So many people bash on sororities saying "You pay for your friends", "Everyone is fake", and "Sorority girls are annoying". Honestly, I was one of those people to say stuff like that, but after joining a sorority I realized those opinions are far from the truth.
As a sorority, you spend a ton of time together. You live together, attend events together, volunteer together, cry from sleep deprivation together, and have each other's backs. If you put the effort in to get to know your sisters, then it is nearly impossible to not consider yourself a family or be happy when you see them.
There are, however, weeks when you see each other every single day, and although you love them, you get tired of them. We all get stressed out with our own schedules and with each other at some point and try not to take it out on each other. Sometimes though, the inevitable happens and we say things we don't mean out of frustration and anger.
Your sorority sisters are basically your boyfriends except with more estrogen. The only thing with a sorority is- you can't break up with them. They are there forever, always connected. Once a sister, always a sister.
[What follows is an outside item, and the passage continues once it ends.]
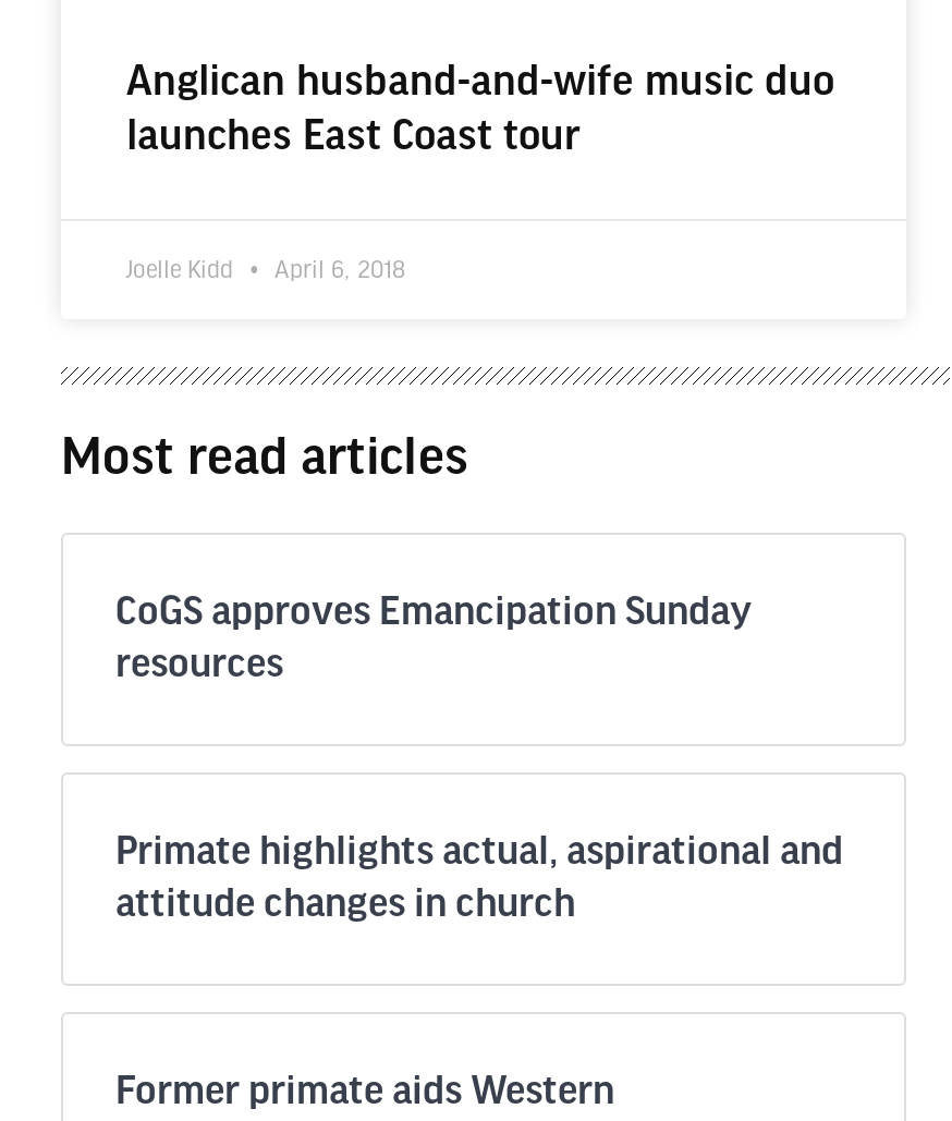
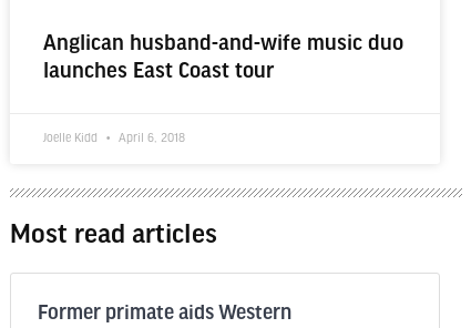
[115,592,752,688] CoGS approves Emancipation Sunday | resources -> none
[115,832,843,928] Primate highlights actual, aspirational and | attitude changes in church -> none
But the same doesn't always happen with boys. You may not always be his girlfriend.
My last boyfriend made time for me when he could (at first), and he would pay for my meals whenever we went out. It was obvious (or so I thought) by the way he looked at me that he was generally interested in me and cared about me. There was enthusiasm when he saw me. But that enthusiasm died. Soon enough he wouldn't have time to meet up with me. Soon enough he turned into a liar. Liars don't sit well with me, and he is no longer a friend of mine.
But the thing is, my sorority makes me happier than my boyfriend did because my sorority is genuine. We are not "fake". We stand by each other at all times, we hang out with each other when we can, we hold chapter dinners (no free meals included, unfortunately), and we have an amazing officer board who keeps tabs on people.
Our VP of Recruitment has a thousand times more enthusiasm and love for us than my ex will ever have, and our President is most the patient, giving, and supportive sister that I could've ever hoped for.
Basically, after summer ended and the first chapter meeting came up, I was ecstatic to see them. I felt at home. A ton of sisters said hi to me, welcomed me back and asked how I was, and I gave hugs to the girls I kept in touch with over the summer.
The seniors who graduated are no longer with us, much like my ex, but the thing about the sisters who are gone is that I will see them again and they will continue to be connected through the global web of my sorority. We did not split not knowing why what happened happened. Our sisterhood did not end with everyone being blocked on all social media. It ended with a full closure statement (hug included) and love in our hearts.
To my sisters, I love you and I'm so glad we chose to be a part of each other's lives because at the end of a long stressful day, talking to you keeps me sane, calm, and positive.
And to my ex, you made me happy once, but it's a good thing we are over because my sorority makes me way happier than you ever did.